Segment Start: MATERIAL FOR THIS TASK
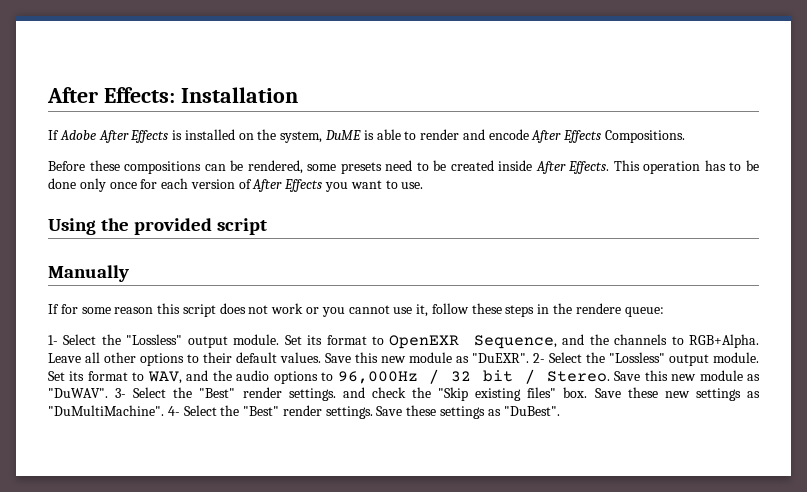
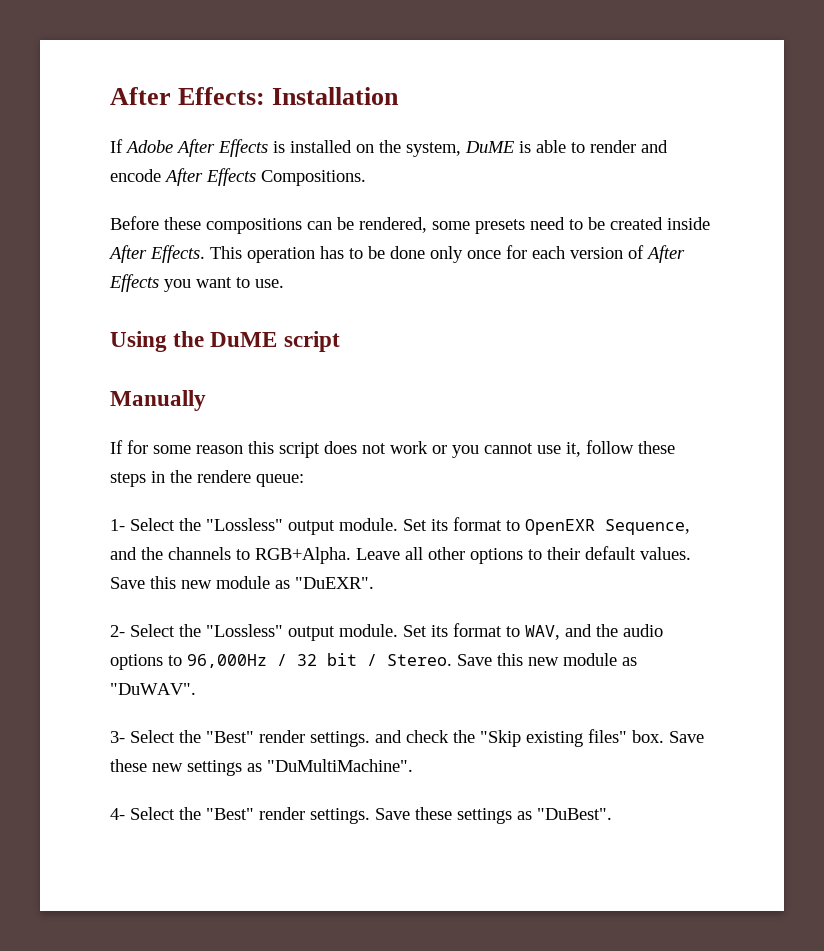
[134,218,213,235] provided -> [210,332,278,347] DuME
(529, 358) none -> (374, 583) //
(108, 393) none -> (196, 689) //
(164, 410) none -> (413, 765) //

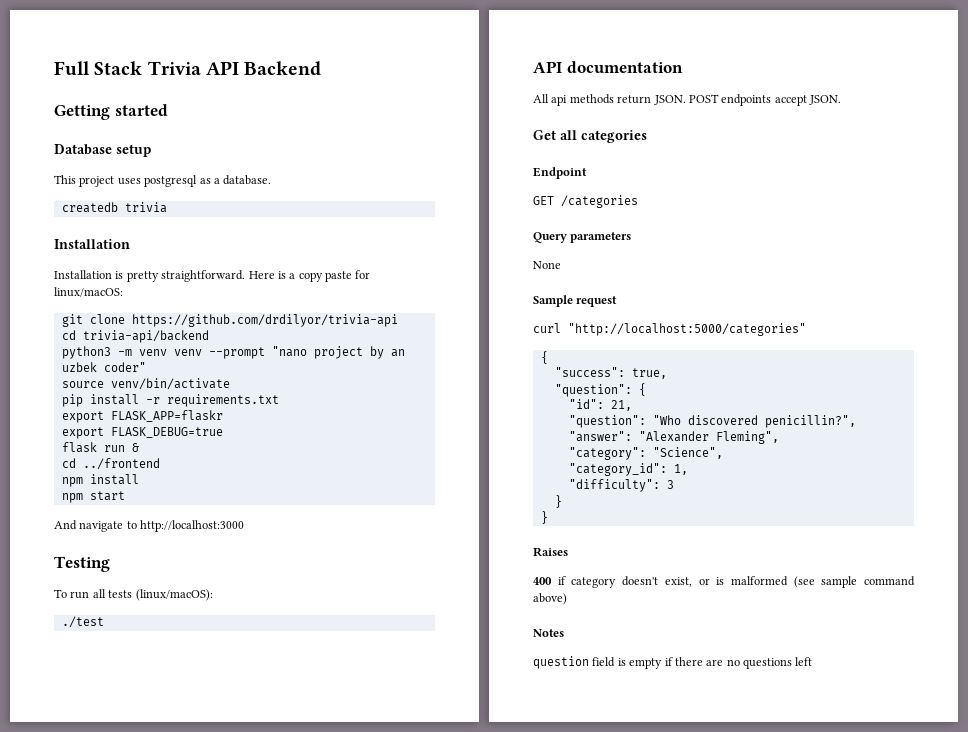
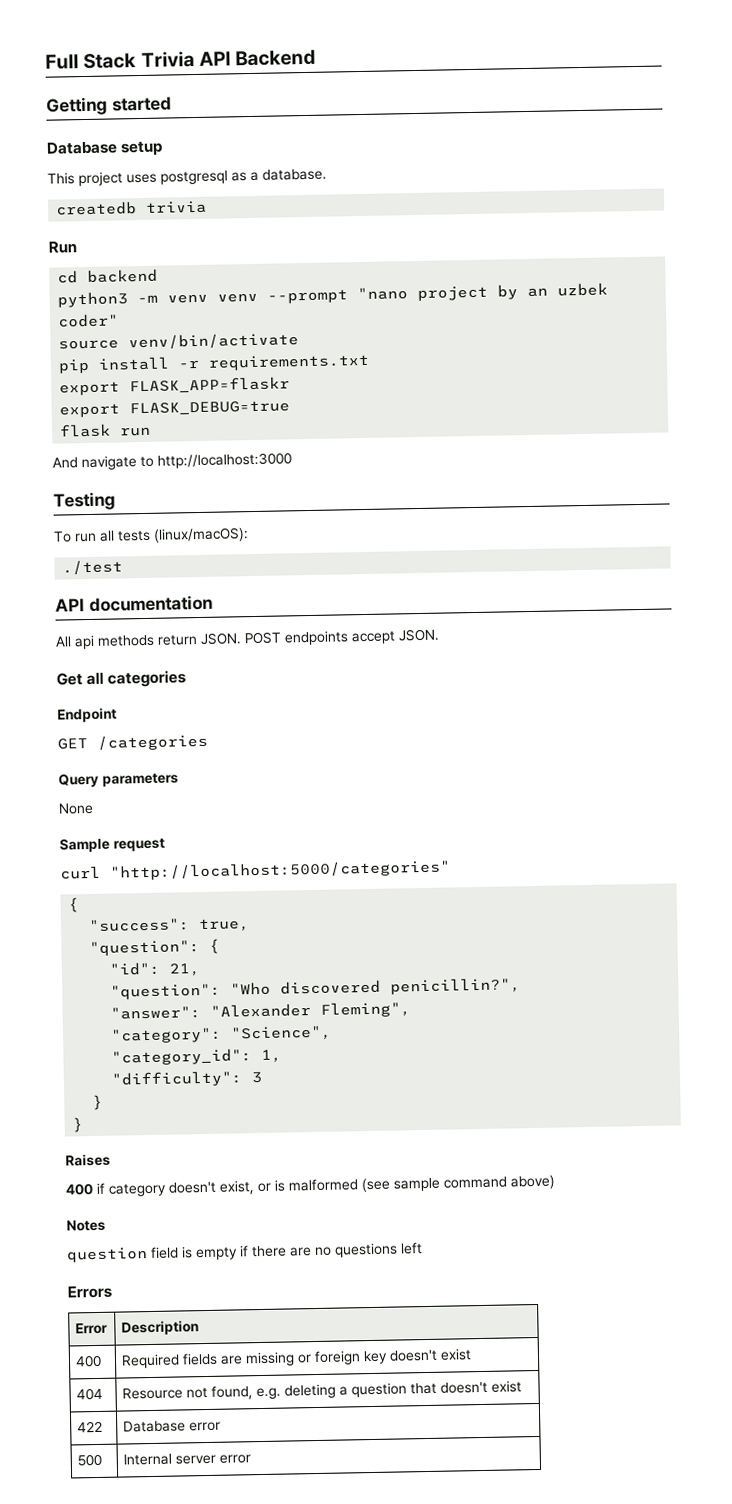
[54,239,130,249] [54,270,371,282] [54,287,123,297] [61,314,398,327] [61,330,209,343] Installation // Installation is pretty straightforward. Here is a copy paste for linux/macOS: // git clone https://github.com/drdilyor/trivia-api // cd trivia-api/backend -> [48,241,77,254] [57,268,159,284] Run // cd backend
[131,443,139,452] [61,458,160,470] [61,474,139,487] [61,491,125,503] & // cd ../frontend // npm install // npm start -> (152, 431) none
(813, 661) none -> [67,1285,112,1299] [75,1322,109,1335] [121,1320,200,1336] [75,1354,103,1368] [121,1348,473,1369] [76,1387,104,1401] [122,1380,523,1400] [77,1420,104,1433] [123,1420,222,1433] [77,1453,103,1467] [123,1453,252,1466] // Errors // Error | Description // 400 | Required fields are missing or foreign key doesn't exist // 404 | Resource not found, e.g. deleting a question that doesn't exist // 422 | Database error // 500 | Internal server error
Segment End: MATERIAL FOR THIS TASK
- REQUIREMENT: The answer should consist of every line above in which "none" appears.

- REPLY TO THE EXERCISE:
(529, 358) none -> (374, 583) //
(108, 393) none -> (196, 689) //
(164, 410) none -> (413, 765) //
[131,443,139,452] [61,458,160,470] [61,474,139,487] [61,491,125,503] & // cd ../frontend // npm install // npm start -> (152, 431) none
(813, 661) none -> [67,1285,112,1299] [75,1322,109,1335] [121,1320,200,1336] [75,1354,103,1368] [121,1348,473,1369] [76,1387,104,1401] [122,1380,523,1400] [77,1420,104,1433] [123,1420,222,1433] [77,1453,103,1467] [123,1453,252,1466] // Errors // Error | Description // 400 | Required fields are missing or foreign key doesn't exist // 404 | Resource not found, e.g. deleting a question that doesn't exist // 422 | Database error // 500 | Internal server error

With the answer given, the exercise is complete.